Change listing data
══════════════════════════════

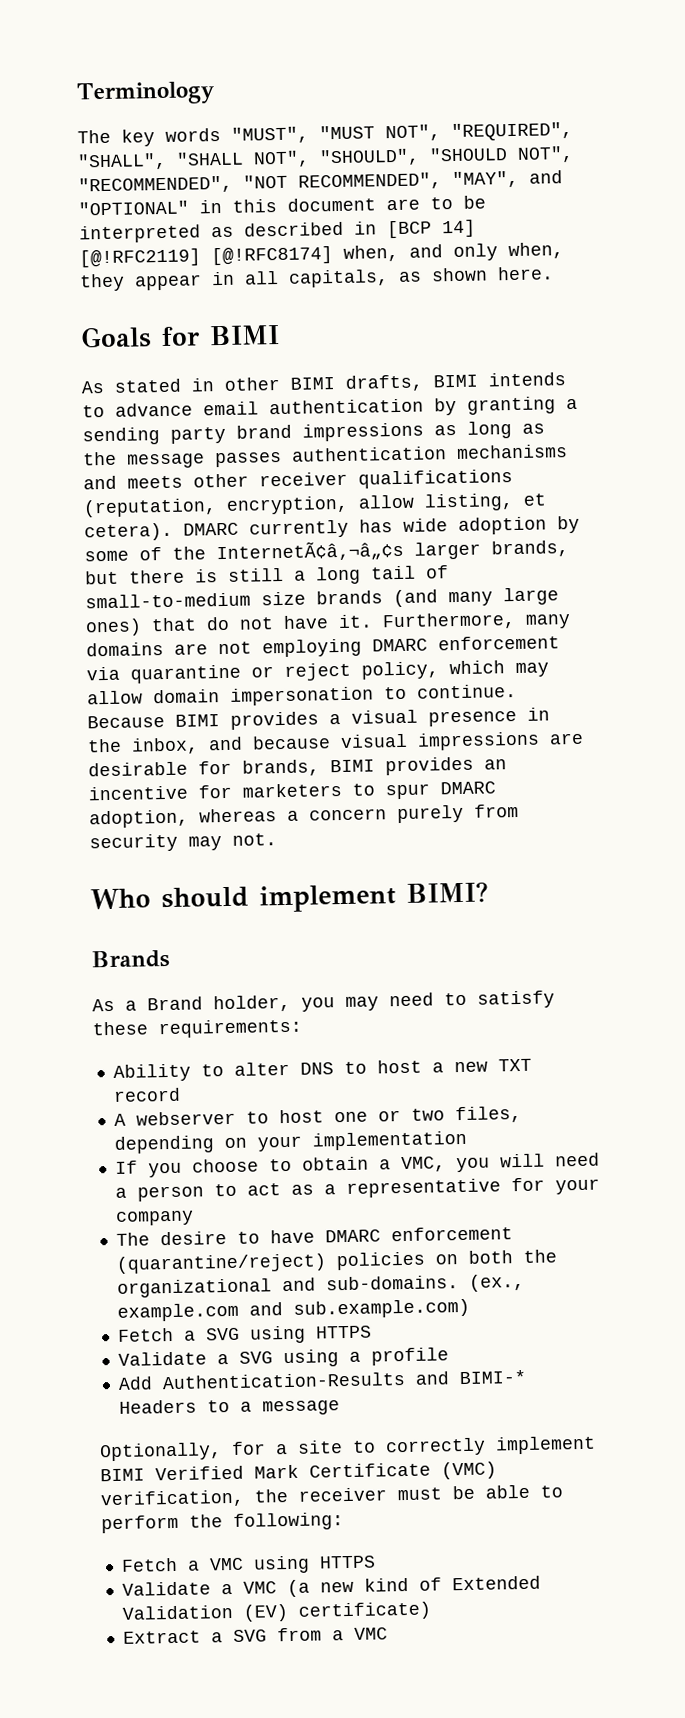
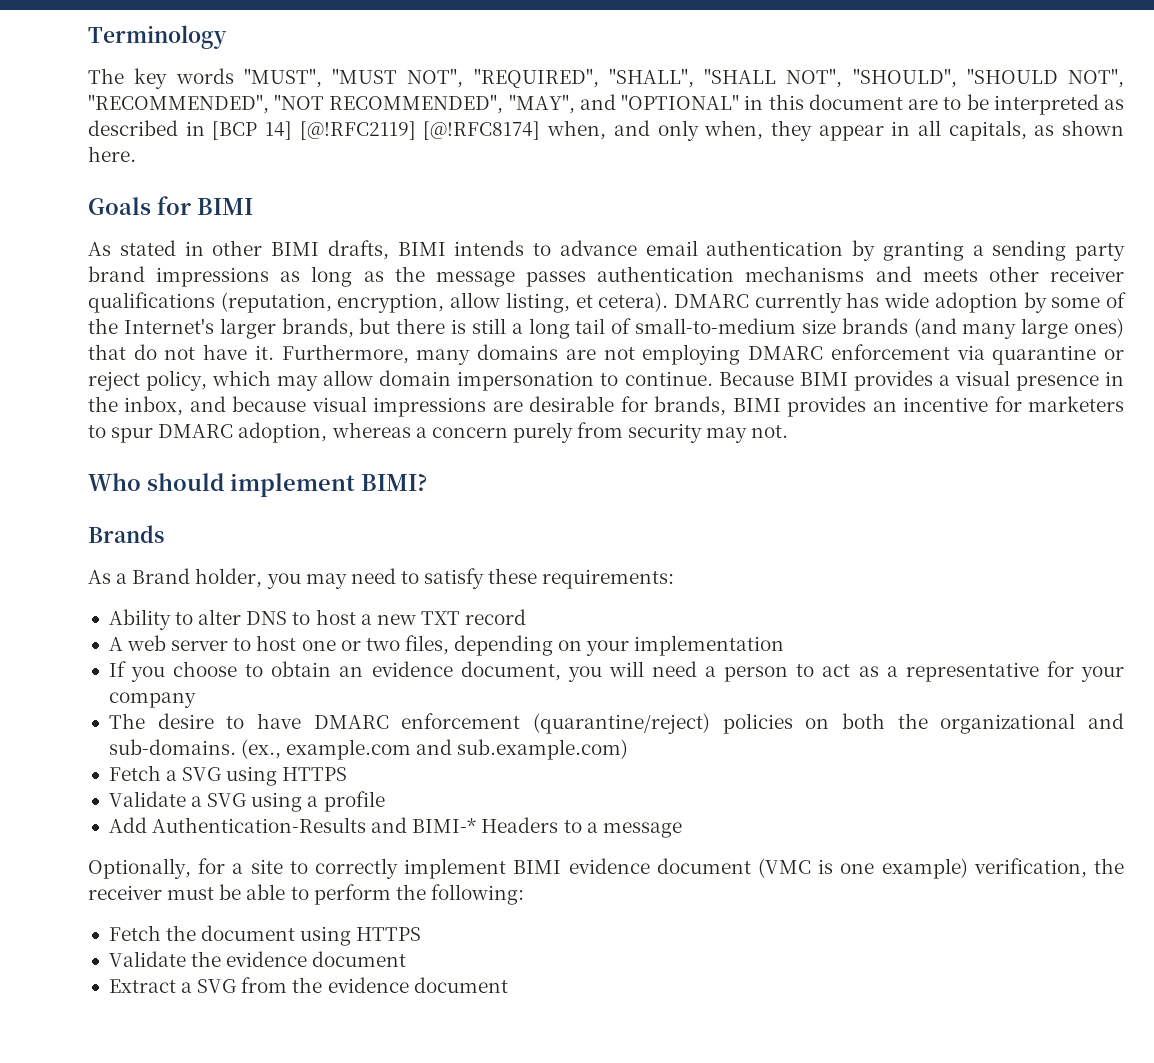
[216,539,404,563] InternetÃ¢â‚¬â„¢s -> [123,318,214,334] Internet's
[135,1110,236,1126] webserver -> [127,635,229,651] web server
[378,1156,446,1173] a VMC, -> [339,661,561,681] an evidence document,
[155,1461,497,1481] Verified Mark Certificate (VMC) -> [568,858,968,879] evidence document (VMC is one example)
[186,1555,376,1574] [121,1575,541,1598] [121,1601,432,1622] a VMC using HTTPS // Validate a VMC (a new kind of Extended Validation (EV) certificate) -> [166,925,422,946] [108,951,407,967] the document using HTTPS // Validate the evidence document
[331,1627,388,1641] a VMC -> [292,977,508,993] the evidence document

══════════════════════════════

- Exercise goal: Once you find the line containing "[155,1461,497,1481] Verified Mark", copy it and every line after it through the end of the records, exactly as they stand.

- Problem solution:
[155,1461,497,1481] Verified Mark Certificate (VMC) -> [568,858,968,879] evidence document (VMC is one example)
[186,1555,376,1574] [121,1575,541,1598] [121,1601,432,1622] a VMC using HTTPS // Validate a VMC (a new kind of Extended Validation (EV) certificate) -> [166,925,422,946] [108,951,407,967] the document using HTTPS // Validate the evidence document
[331,1627,388,1641] a VMC -> [292,977,508,993] the evidence document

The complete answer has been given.